Given the high public interest in this subject area at Davis-Besse, and therefore the need to
clearly communicate the rationale for NRC staff conclusions regarding the effectiveness of
licensee extent of condition inspections, this report documents the inspectors observations.
1. REACTOR SAFETY
Cornerstones: Mitigating Systems and Barrier Integrity
1R21 Safety System Design and Performance Capability (71111.21)
Introduction
Inspection of safety system design and performance verifies the initial design of the
Davis-Besse plant as well as subsequent modifications of the plant, and provides
monitoring of the capability of the selected systems to perform design bases functions.
As plants age, the design bases may be lost and important design features may be
altered or disabled. The plant risk assessment model is based on the capability of the
as-built safety system to perform the intended safety functions successfully. This
inspectable area will verify aspects of the mitigating systems and barrier integrity
cornerstones for which there are no indicators to measure performance.
The objective of the safety system design and performance capability inspection was to
assess the adequacy of calculations, analyses, other engineering documents, and
operational and testing practices that were used to support the performance of the
service water, high pressure injection, and the safety-related portions of the 4,160 volt
6
AC systems during normal, abnormal, and accident conditions. The inspection was
performed by a team of inspectors that consisted of a team leader, two Region III
inspectors, one Region IV inspector, and two consultants.

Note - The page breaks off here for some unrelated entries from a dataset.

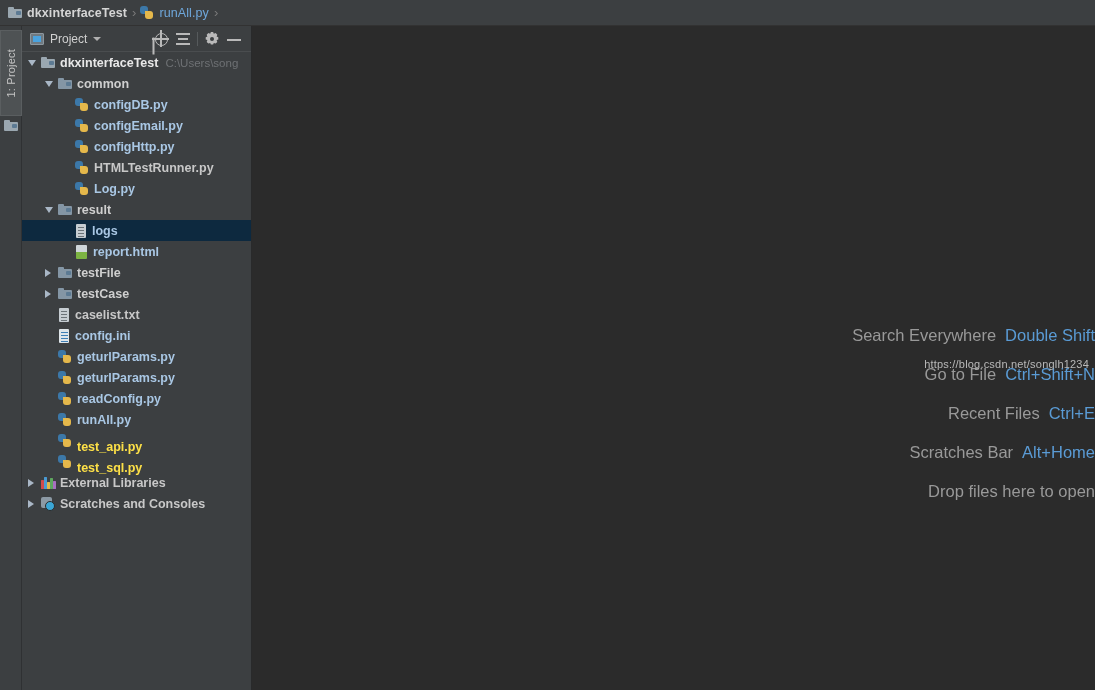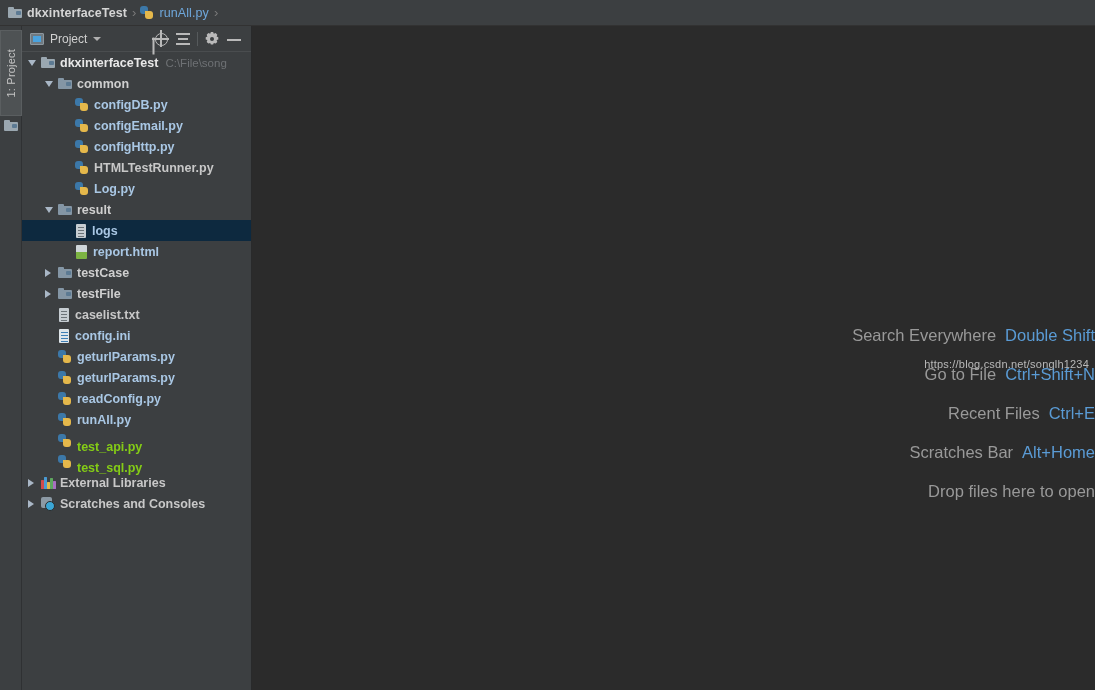"C:\File\song" span.path-hint { text: File -> Users }
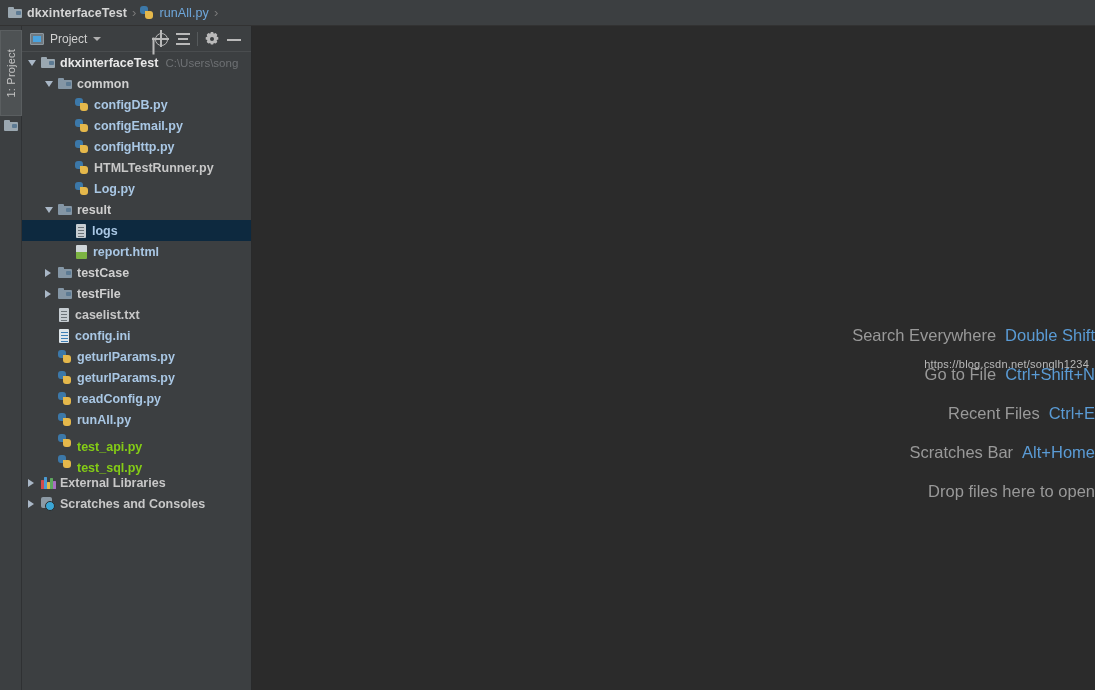"testCase" div.node { order: before "testFile" -> after "testFile" }
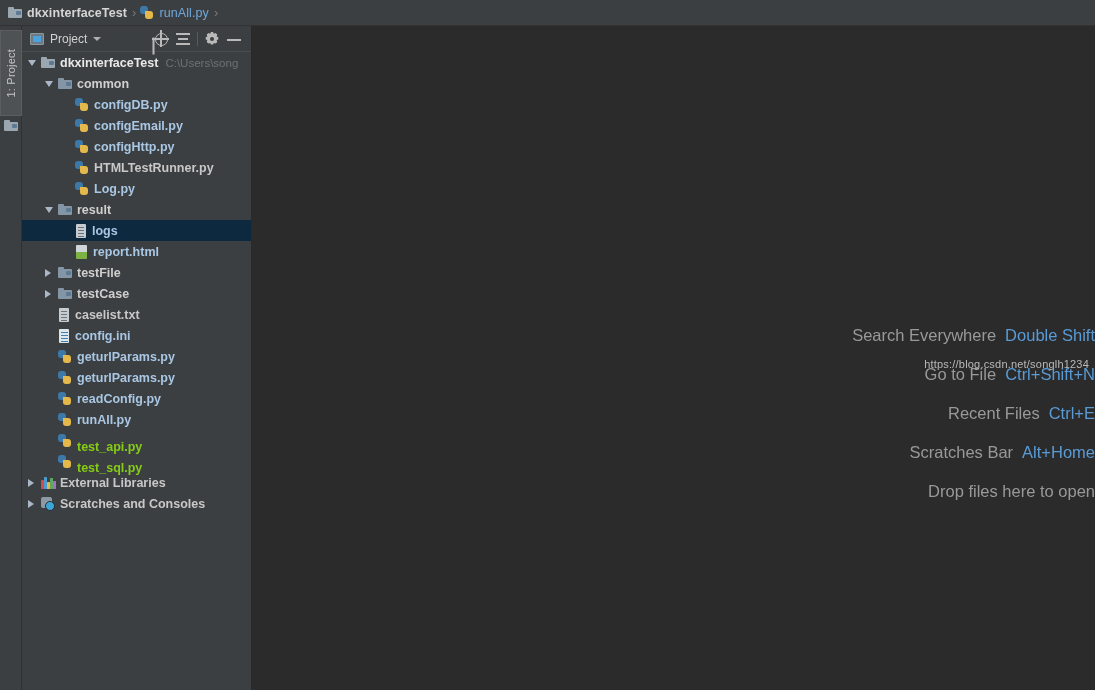"test_api.py" .label.green { color: #84cc16 -> #fde047 }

The service water, high pressure injection, and 4,160 volt AC systems were selected for
review during this inspection. This selection was based upon:
- having a high probabilistic risk analysis ranking;
- selecting one system from the licensees list of 5 systems receiving a Latent
Issues Review;
- selecting two systems from the licensees list of 31 systems receiving System
Health Readiness Reviews and;
- not having received recent NRC review.
The criteria used to determine the systems performance included:
- applicable Technical Specifications;
- applicable Updated Final Safety Analysis Report sections; and
- the systems design documents.
.1 System Requirements
a. Inspection Scope
The team reviewed the following attributes for the service water (SW) system, high
pressure injection (HPI) system, and the safety-related portions of the 4,160 Vac
system: (1) process medium (water, steam, and air); (2) energy sources; (3) control
systems; and (4) equipment protection. The team verified that procedural instructions to
operators were consistent with the operator actions required to meet, prevent, and/or
mitigate design basis accidents. The teams review considered requirements and
commitments identified in the Updated Final Safety Analysis Report (UFSAR), Technical
Specifications (TS), design basis documents, and plant drawings. This review further
verified that the required support functions for the selected systems would be available.
The team verified that the system needs for the selected systems were met. The supply
of air, water, steam, and electrical power required by the TS were verified through a
review of the design of the selected systems, and those systems providing support
functions.
The team verified equipment for the selected systems required to operate and/or change
state during accidents and events would have control power available. The team further
reviewed the adequacy of alarm setpoints and verified that necessary instrumentation
and alarms were available to operators for making necessary decisions in coping with
postulated accident conditions. In addition, the team verified that the systems standby
alignments were consistent with assumptions in the operating procedures as well as
design and licensing basis assumptions.
7
b. Observations and Findings
Lack of a Design Basis Analysis for Containment Isolation Valve Backup Air Supply
The inspectors identified a Green finding that is an example of a Non-Cited Violation of
10 CFR Part 50, Appendix B, Criterion III, Design Control, associated with a failure to
assure that applicable regulatory requirements and the design basis for structures,
systems, and components were correctly translated into specifications, drawings,
procedures, and instructions. Service water (SW) system valves SW-1356, SW-1357,
and SW-1358 are the containment air cooler (CAC) outlet containment isolation valves.
They are air-operated valves that fail open on a loss of instrument air. Since the plants
instrument air system was nonsafety-related, the containment isolation valves were
provided with a safety-related backup air system with accumulators to assure that they
could be isolated and held closed for containment isolation under accident conditions.
However, no viable design basis description or analyses could be found for the backup
air system or for the size of the accumulators. Additionally, no acceptance criteria,
basis, or analysis could be found to support the surveillance test which leak-tested this
system. Therefore, the ability of the safety-related backup air supplies to perform their
safety-related functions of enabling the closure of these valves upon demand for
containment isolation could not be verified.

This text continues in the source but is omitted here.